* Problem
What is needed is an exact copy of all the records, written out in full.
*** Extracted material Section Begins ***
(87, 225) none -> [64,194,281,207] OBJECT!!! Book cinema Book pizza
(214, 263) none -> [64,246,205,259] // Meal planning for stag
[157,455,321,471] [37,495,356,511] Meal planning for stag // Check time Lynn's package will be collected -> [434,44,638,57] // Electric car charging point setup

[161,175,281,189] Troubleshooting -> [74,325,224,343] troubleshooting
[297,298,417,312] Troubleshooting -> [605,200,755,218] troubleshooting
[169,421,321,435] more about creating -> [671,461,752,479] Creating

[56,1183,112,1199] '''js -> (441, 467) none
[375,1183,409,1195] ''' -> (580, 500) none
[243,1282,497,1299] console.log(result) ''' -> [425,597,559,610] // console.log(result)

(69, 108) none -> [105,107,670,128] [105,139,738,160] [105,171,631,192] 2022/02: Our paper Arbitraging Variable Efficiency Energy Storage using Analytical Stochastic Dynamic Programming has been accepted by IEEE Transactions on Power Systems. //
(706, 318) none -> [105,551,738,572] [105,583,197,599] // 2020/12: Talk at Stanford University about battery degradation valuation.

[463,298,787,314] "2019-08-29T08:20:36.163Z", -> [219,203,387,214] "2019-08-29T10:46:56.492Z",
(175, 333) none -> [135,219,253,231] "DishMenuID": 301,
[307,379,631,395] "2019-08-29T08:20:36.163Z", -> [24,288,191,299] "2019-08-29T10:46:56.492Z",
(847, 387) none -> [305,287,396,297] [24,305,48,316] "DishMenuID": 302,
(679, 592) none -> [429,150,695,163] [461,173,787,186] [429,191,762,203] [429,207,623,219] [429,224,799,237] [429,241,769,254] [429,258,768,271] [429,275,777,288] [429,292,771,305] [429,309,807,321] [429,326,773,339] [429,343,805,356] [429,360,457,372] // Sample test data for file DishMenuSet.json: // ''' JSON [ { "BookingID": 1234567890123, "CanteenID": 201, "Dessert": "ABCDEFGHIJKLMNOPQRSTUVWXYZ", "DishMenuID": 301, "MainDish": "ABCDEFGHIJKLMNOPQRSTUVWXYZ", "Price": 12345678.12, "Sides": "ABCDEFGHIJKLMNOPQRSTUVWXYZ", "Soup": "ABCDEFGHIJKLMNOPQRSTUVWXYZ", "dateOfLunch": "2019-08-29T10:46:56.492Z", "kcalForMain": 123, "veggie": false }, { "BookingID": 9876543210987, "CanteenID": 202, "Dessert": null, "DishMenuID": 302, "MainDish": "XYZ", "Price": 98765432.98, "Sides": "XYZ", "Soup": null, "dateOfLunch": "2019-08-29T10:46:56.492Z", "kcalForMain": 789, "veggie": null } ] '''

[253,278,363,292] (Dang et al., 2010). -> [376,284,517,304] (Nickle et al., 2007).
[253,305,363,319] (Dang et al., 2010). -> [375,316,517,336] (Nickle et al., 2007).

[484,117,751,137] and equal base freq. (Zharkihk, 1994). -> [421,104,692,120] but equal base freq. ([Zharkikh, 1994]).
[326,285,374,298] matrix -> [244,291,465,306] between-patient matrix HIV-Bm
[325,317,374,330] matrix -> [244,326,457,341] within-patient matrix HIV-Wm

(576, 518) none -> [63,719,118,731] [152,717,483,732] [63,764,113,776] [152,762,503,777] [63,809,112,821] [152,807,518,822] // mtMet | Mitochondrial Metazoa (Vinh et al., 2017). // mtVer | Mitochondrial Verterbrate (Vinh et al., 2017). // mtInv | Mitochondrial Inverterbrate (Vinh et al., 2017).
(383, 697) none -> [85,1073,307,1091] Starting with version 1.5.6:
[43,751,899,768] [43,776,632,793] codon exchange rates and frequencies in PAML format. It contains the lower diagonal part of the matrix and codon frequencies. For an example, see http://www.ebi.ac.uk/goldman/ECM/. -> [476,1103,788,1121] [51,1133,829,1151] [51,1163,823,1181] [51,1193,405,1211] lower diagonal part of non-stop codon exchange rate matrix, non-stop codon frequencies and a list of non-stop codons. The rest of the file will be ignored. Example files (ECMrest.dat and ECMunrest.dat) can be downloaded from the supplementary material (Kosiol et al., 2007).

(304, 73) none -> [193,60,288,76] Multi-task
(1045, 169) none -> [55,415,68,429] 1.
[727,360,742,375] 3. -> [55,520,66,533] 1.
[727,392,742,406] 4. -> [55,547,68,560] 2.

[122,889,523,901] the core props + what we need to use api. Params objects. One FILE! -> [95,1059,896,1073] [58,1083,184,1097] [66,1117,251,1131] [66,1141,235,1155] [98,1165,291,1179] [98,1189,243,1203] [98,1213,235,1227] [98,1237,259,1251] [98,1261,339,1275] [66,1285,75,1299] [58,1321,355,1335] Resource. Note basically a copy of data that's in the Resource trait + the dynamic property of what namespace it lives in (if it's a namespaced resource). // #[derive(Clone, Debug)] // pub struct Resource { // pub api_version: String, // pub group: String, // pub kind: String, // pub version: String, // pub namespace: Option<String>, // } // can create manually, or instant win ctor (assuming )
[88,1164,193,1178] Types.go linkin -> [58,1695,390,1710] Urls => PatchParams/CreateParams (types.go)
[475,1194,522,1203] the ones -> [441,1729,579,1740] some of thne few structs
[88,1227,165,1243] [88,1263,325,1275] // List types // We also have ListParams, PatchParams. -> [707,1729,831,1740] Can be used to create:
*** Extracted material Section Ends ***
* Task output
(87, 225) none -> [64,194,281,207] OBJECT!!! Book cinema Book pizza
(214, 263) none -> [64,246,205,259] // Meal planning for stag
[157,455,321,471] [37,495,356,511] Meal planning for stag // Check time Lynn's package will be collected -> [434,44,638,57] // Electric car charging point setup

[161,175,281,189] Troubleshooting -> [74,325,224,343] troubleshooting
[297,298,417,312] Troubleshooting -> [605,200,755,218] troubleshooting
[169,421,321,435] more about creating -> [671,461,752,479] Creating

[56,1183,112,1199] '''js -> (441, 467) none
[375,1183,409,1195] ''' -> (580, 500) none
[243,1282,497,1299] console.log(result) ''' -> [425,597,559,610] // console.log(result)

(69, 108) none -> [105,107,670,128] [105,139,738,160] [105,171,631,192] 2022/02: Our paper Arbitraging Variable Efficiency Energy Storage using Analytical Stochastic Dynamic Programming has been accepted by IEEE Transactions on Power Systems. //
(706, 318) none -> [105,551,738,572] [105,583,197,599] // 2020/12: Talk at Stanford University about battery degradation valuation.

[463,298,787,314] "2019-08-29T08:20:36.163Z", -> [219,203,387,214] "2019-08-29T10:46:56.492Z",
(175, 333) none -> [135,219,253,231] "DishMenuID": 301,
[307,379,631,395] "2019-08-29T08:20:36.163Z", -> [24,288,191,299] "2019-08-29T10:46:56.492Z",
(847, 387) none -> [305,287,396,297] [24,305,48,316] "DishMenuID": 302,
(679, 592) none -> [429,150,695,163] [461,173,787,186] [429,191,762,203] [429,207,623,219] [429,224,799,237] [429,241,769,254] [429,258,768,271] [429,275,777,288] [429,292,771,305] [429,309,807,321] [429,326,773,339] [429,343,805,356] [429,360,457,372] // Sample test data for file DishMenuSet.json: // ''' JSON [ { "BookingID": 1234567890123, "CanteenID": 201, "Dessert": "ABCDEFGHIJKLMNOPQRSTUVWXYZ", "DishMenuID": 301, "MainDish": "ABCDEFGHIJKLMNOPQRSTUVWXYZ", "Price": 12345678.12, "Sides": "ABCDEFGHIJKLMNOPQRSTUVWXYZ", "Soup": "ABCDEFGHIJKLMNOPQRSTUVWXYZ", "dateOfLunch": "2019-08-29T10:46:56.492Z", "kcalForMain": 123, "veggie": false }, { "BookingID": 9876543210987, "CanteenID": 202, "Dessert": null, "DishMenuID": 302, "MainDish": "XYZ", "Price": 98765432.98, "Sides": "XYZ", "Soup": null, "dateOfLunch": "2019-08-29T10:46:56.492Z", "kcalForMain": 789, "veggie": null } ] '''

[253,278,363,292] (Dang et al., 2010). -> [376,284,517,304] (Nickle et al., 2007).
[253,305,363,319] (Dang et al., 2010). -> [375,316,517,336] (Nickle et al., 2007).

[484,117,751,137] and equal base freq. (Zharkihk, 1994). -> [421,104,692,120] but equal base freq. ([Zharkikh, 1994]).
[326,285,374,298] matrix -> [244,291,465,306] between-patient matrix HIV-Bm
[325,317,374,330] matrix -> [244,326,457,341] within-patient matrix HIV-Wm

(576, 518) none -> [63,719,118,731] [152,717,483,732] [63,764,113,776] [152,762,503,777] [63,809,112,821] [152,807,518,822] // mtMet | Mitochondrial Metazoa (Vinh et al., 2017). // mtVer | Mitochondrial Verterbrate (Vinh et al., 2017). // mtInv | Mitochondrial Inverterbrate (Vinh et al., 2017).
(383, 697) none -> [85,1073,307,1091] Starting with version 1.5.6:
[43,751,899,768] [43,776,632,793] codon exchange rates and frequencies in PAML format. It contains the lower diagonal part of the matrix and codon frequencies. For an example, see http://www.ebi.ac.uk/goldman/ECM/. -> [476,1103,788,1121] [51,1133,829,1151] [51,1163,823,1181] [51,1193,405,1211] lower diagonal part of non-stop codon exchange rate matrix, non-stop codon frequencies and a list of non-stop codons. The rest of the file will be ignored. Example files (ECMrest.dat and ECMunrest.dat) can be downloaded from the supplementary material (Kosiol et al., 2007).

(304, 73) none -> [193,60,288,76] Multi-task
(1045, 169) none -> [55,415,68,429] 1.
[727,360,742,375] 3. -> [55,520,66,533] 1.
[727,392,742,406] 4. -> [55,547,68,560] 2.

[122,889,523,901] the core props + what we need to use api. Params objects. One FILE! -> [95,1059,896,1073] [58,1083,184,1097] [66,1117,251,1131] [66,1141,235,1155] [98,1165,291,1179] [98,1189,243,1203] [98,1213,235,1227] [98,1237,259,1251] [98,1261,339,1275] [66,1285,75,1299] [58,1321,355,1335] Resource. Note basically a copy of data that's in the Resource trait + the dynamic property of what namespace it lives in (if it's a namespaced resource). // #[derive(Clone, Debug)] // pub struct Resource { // pub api_version: String, // pub group: String, // pub kind: String, // pub version: String, // pub namespace: Option<String>, // } // can create manually, or instant win ctor (assuming )
[88,1164,193,1178] Types.go linkin -> [58,1695,390,1710] Urls => PatchParams/CreateParams (types.go)
[475,1194,522,1203] the ones -> [441,1729,579,1740] some of thne few structs
[88,1227,165,1243] [88,1263,325,1275] // List types // We also have ListParams, PatchParams. -> [707,1729,831,1740] Can be used to create:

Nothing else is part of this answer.